What to work on -
The data below should be restated word for word, with every picture omitted.

Segment Start: Record excerpts

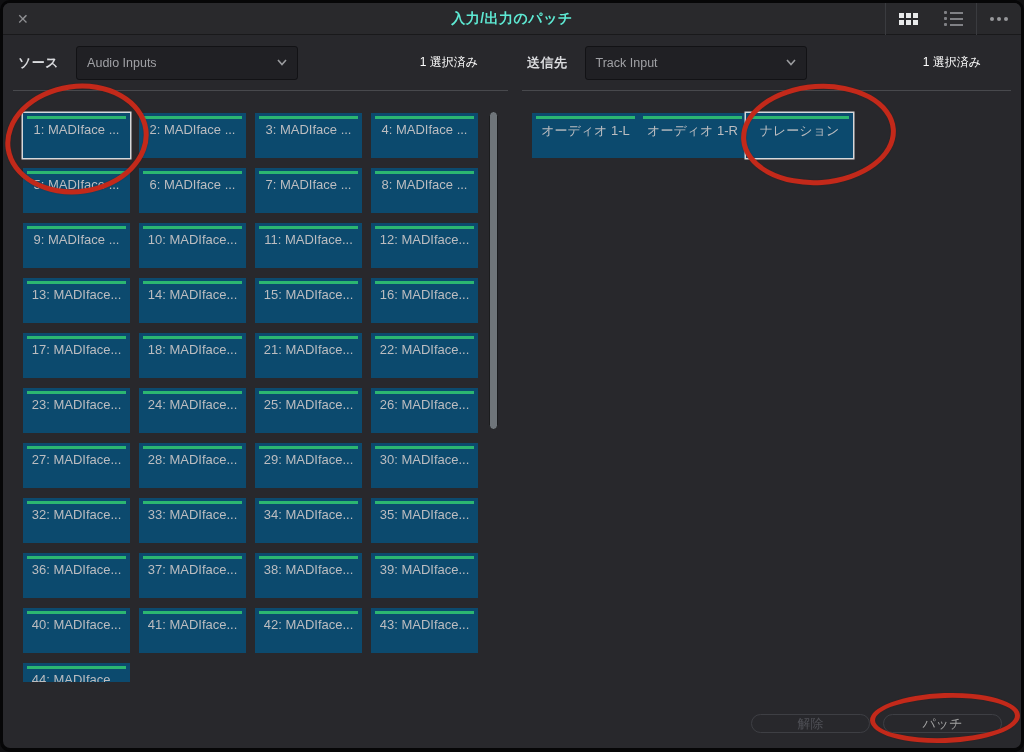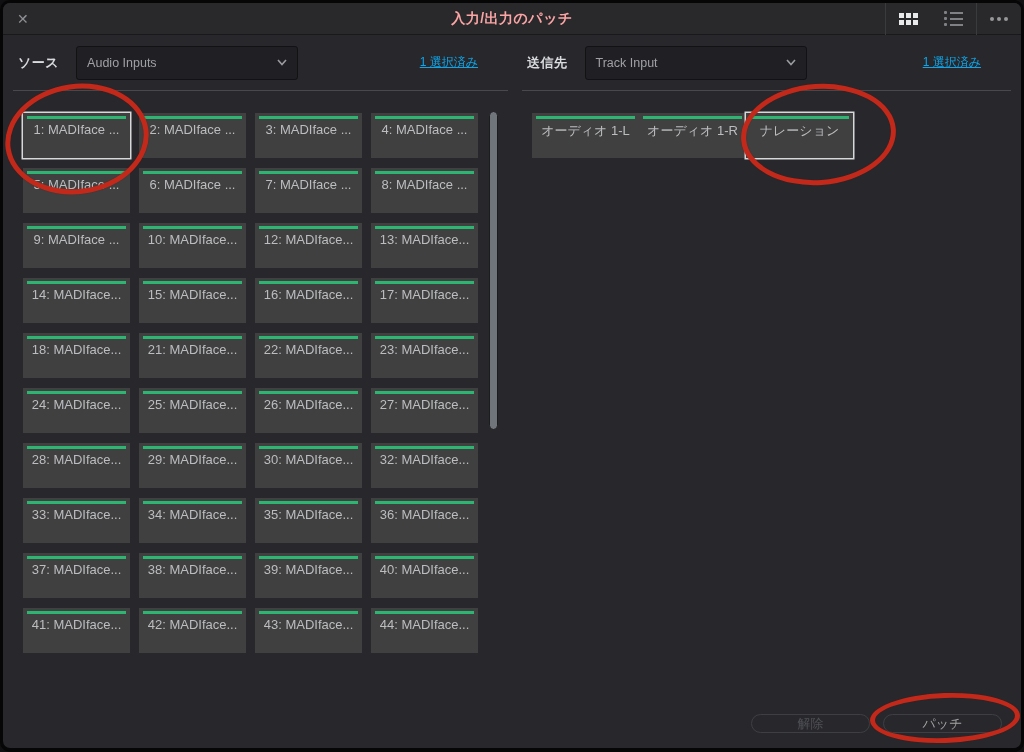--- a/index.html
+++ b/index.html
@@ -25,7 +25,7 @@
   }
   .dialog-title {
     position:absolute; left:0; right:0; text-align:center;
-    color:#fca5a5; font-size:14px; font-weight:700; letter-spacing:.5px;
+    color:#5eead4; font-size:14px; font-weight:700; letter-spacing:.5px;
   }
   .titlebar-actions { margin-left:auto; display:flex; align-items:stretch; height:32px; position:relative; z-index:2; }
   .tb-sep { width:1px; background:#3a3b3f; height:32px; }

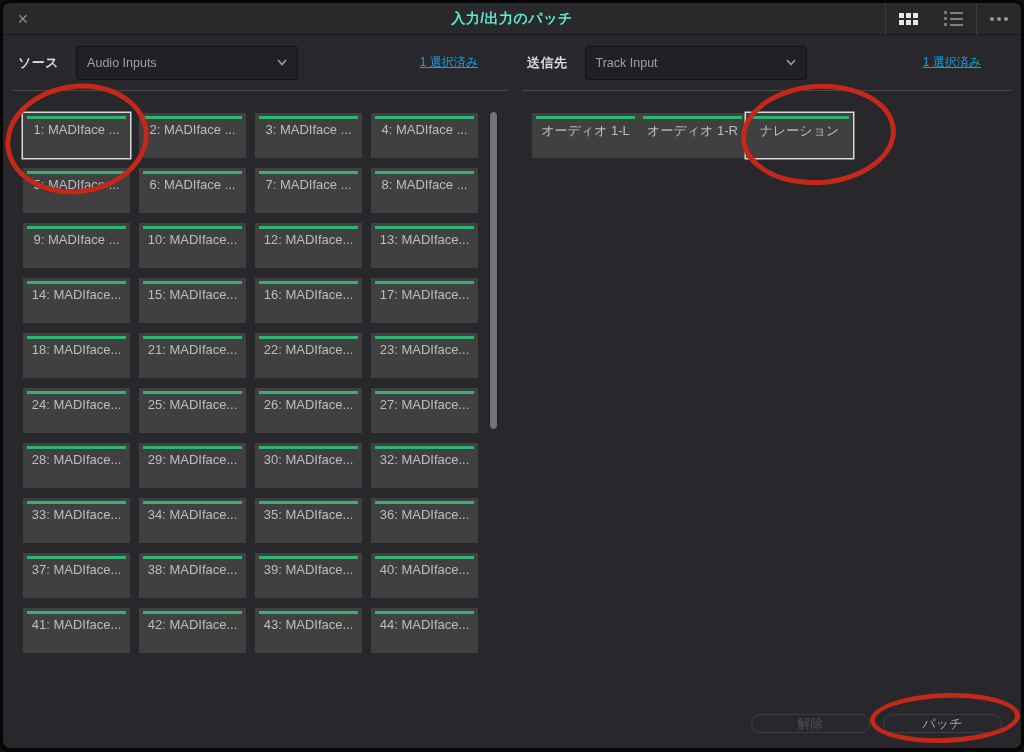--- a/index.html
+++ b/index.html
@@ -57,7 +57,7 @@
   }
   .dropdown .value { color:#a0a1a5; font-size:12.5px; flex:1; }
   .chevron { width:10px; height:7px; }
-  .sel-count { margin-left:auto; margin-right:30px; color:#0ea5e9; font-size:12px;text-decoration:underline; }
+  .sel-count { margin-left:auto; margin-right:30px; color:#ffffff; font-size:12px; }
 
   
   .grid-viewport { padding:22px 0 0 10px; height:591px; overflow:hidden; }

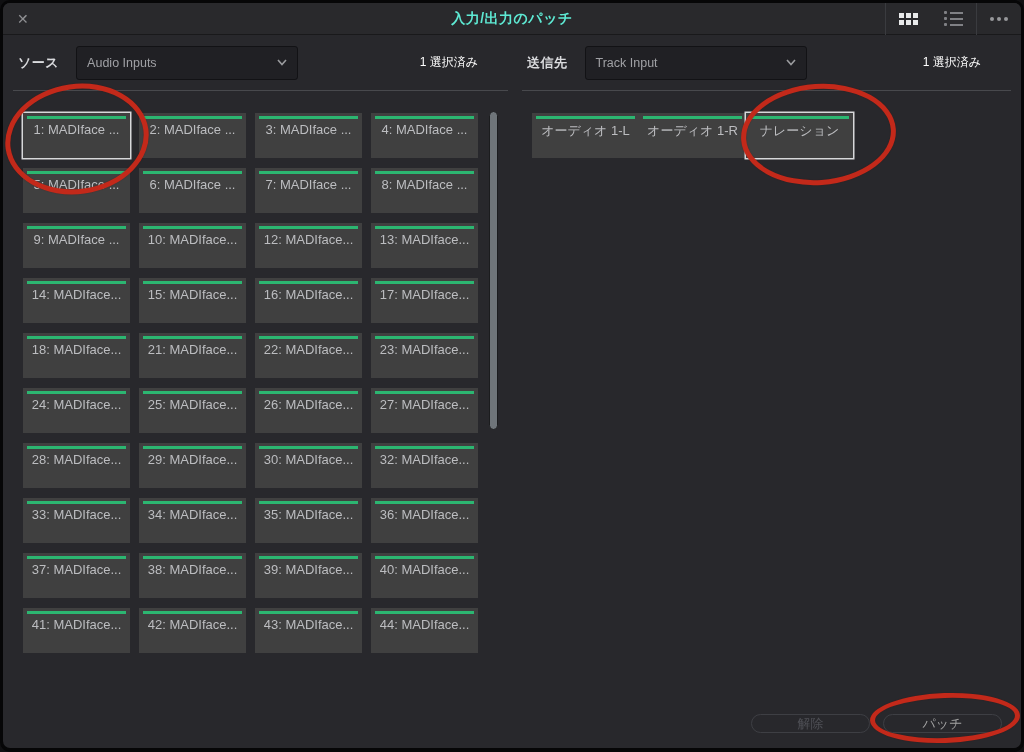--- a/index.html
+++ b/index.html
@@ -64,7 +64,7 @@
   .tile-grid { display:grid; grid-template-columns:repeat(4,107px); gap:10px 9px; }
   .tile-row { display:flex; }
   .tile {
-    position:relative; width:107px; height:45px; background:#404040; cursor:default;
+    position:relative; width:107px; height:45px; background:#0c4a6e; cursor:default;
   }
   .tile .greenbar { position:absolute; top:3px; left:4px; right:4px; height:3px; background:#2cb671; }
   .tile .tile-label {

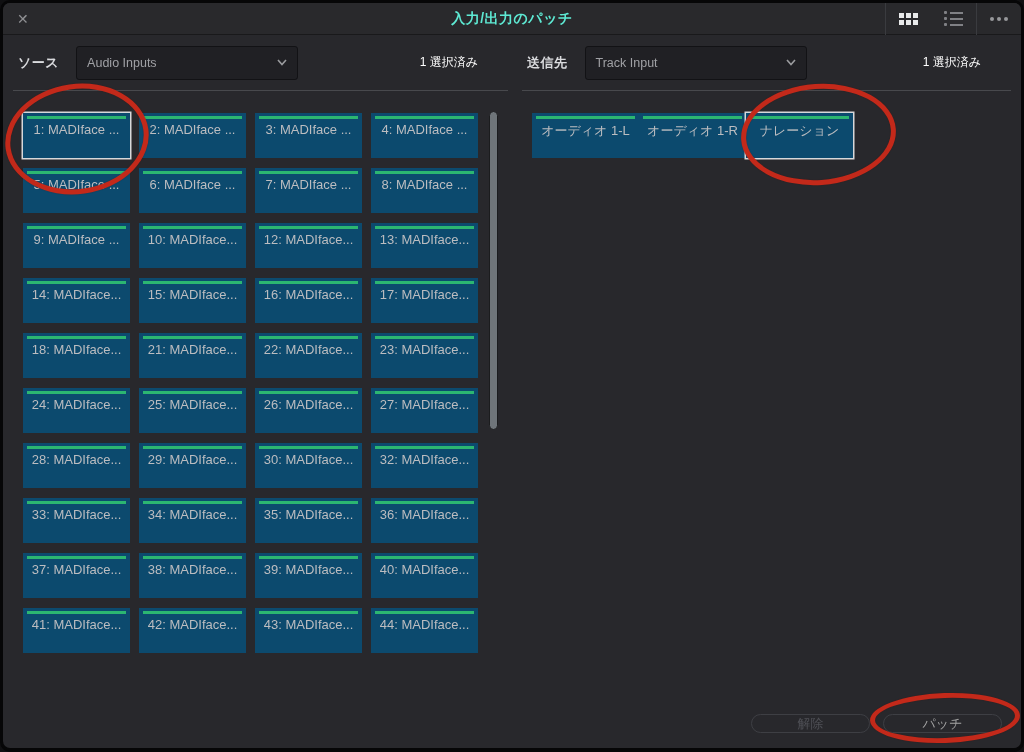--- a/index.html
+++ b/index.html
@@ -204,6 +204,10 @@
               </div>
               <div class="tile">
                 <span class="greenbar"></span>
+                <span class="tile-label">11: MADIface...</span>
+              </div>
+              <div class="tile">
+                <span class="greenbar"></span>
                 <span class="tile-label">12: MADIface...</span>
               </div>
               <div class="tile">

Segment End: Record excerpts

Answer to the problem -
--- a/index.html
+++ b/index.html
@@ -25,7 +25,7 @@
   }
   .dialog-title {
     position:absolute; left:0; right:0; text-align:center;
-    color:#fca5a5; font-size:14px; font-weight:700; letter-spacing:.5px;
+    color:#5eead4; font-size:14px; font-weight:700; letter-spacing:.5px;
   }
   .titlebar-actions { margin-left:auto; display:flex; align-items:stretch; height:32px; position:relative; z-index:2; }
   .tb-sep { width:1px; background:#3a3b3f; height:32px; }

--- a/index.html
+++ b/index.html
@@ -57,7 +57,7 @@
   }
   .dropdown .value { color:#a0a1a5; font-size:12.5px; flex:1; }
   .chevron { width:10px; height:7px; }
-  .sel-count { margin-left:auto; margin-right:30px; color:#0ea5e9; font-size:12px;text-decoration:underline; }
+  .sel-count { margin-left:auto; margin-right:30px; color:#ffffff; font-size:12px; }
 
   
   .grid-viewport { padding:22px 0 0 10px; height:591px; overflow:hidden; }

--- a/index.html
+++ b/index.html
@@ -64,7 +64,7 @@
   .tile-grid { display:grid; grid-template-columns:repeat(4,107px); gap:10px 9px; }
   .tile-row { display:flex; }
   .tile {
-    position:relative; width:107px; height:45px; background:#404040; cursor:default;
+    position:relative; width:107px; height:45px; background:#0c4a6e; cursor:default;
   }
   .tile .greenbar { position:absolute; top:3px; left:4px; right:4px; height:3px; background:#2cb671; }
   .tile .tile-label {

--- a/index.html
+++ b/index.html
@@ -204,6 +204,10 @@
               </div>
               <div class="tile">
                 <span class="greenbar"></span>
+                <span class="tile-label">11: MADIface...</span>
+              </div>
+              <div class="tile">
+                <span class="greenbar"></span>
                 <span class="tile-label">12: MADIface...</span>
               </div>
               <div class="tile">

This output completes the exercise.